**Required action:**
Apart from any images, the entries are to be output exactly.

--- Source records ---

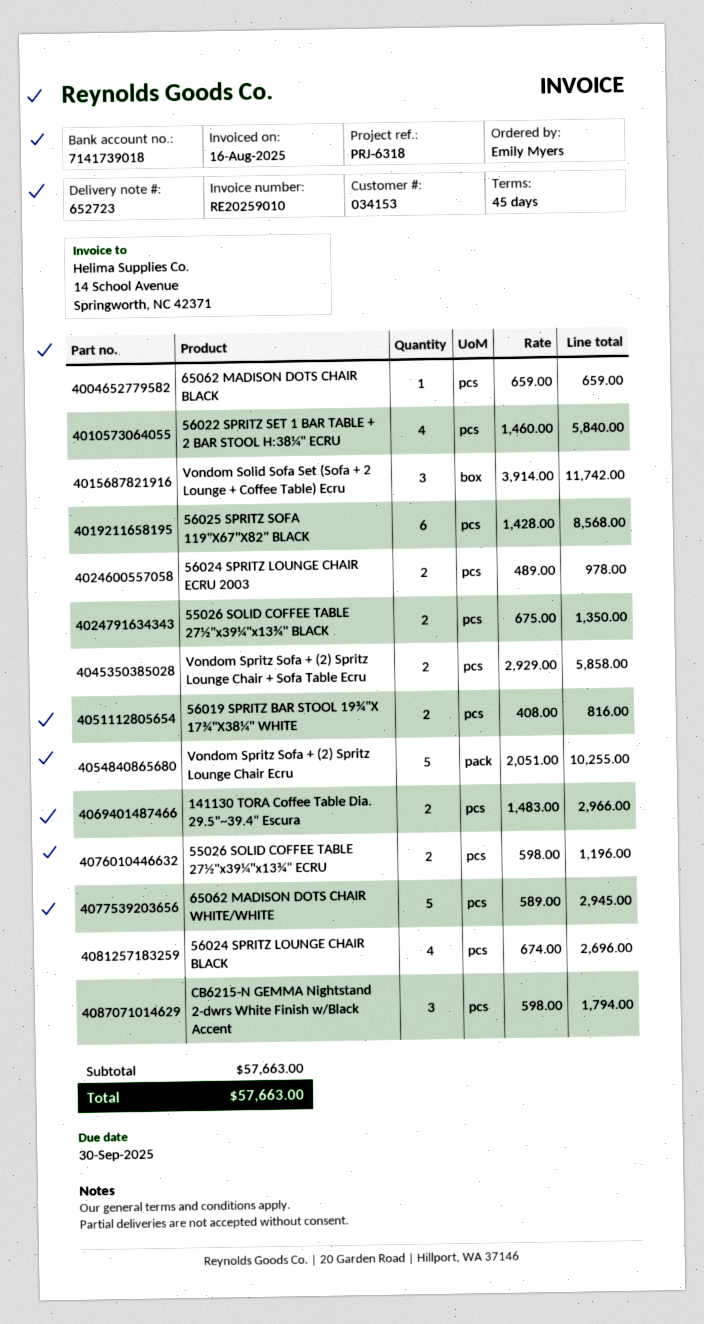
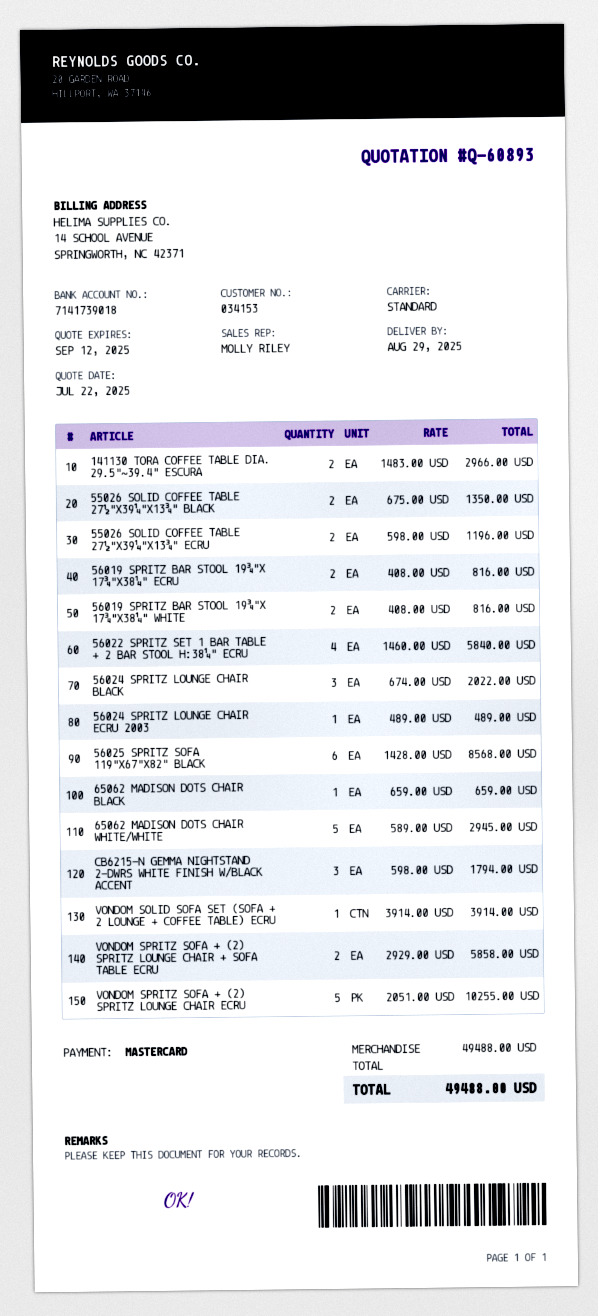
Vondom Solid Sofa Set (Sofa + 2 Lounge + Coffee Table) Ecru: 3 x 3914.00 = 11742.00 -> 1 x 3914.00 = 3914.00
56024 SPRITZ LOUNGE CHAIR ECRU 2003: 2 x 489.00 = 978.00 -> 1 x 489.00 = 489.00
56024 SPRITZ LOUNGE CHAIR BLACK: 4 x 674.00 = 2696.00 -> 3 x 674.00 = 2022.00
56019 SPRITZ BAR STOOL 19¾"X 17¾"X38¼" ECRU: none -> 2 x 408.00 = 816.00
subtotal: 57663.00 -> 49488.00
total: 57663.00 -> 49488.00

---

**Response:**
Vondom Solid Sofa Set (Sofa + 2 Lounge + Coffee Table) Ecru: 3 x 3914.00 = 11742.00 -> 1 x 3914.00 = 3914.00
56024 SPRITZ LOUNGE CHAIR ECRU 2003: 2 x 489.00 = 978.00 -> 1 x 489.00 = 489.00
56024 SPRITZ LOUNGE CHAIR BLACK: 4 x 674.00 = 2696.00 -> 3 x 674.00 = 2022.00
56019 SPRITZ BAR STOOL 19¾"X 17¾"X38¼" ECRU: none -> 2 x 408.00 = 816.00
subtotal: 57663.00 -> 49488.00
total: 57663.00 -> 49488.00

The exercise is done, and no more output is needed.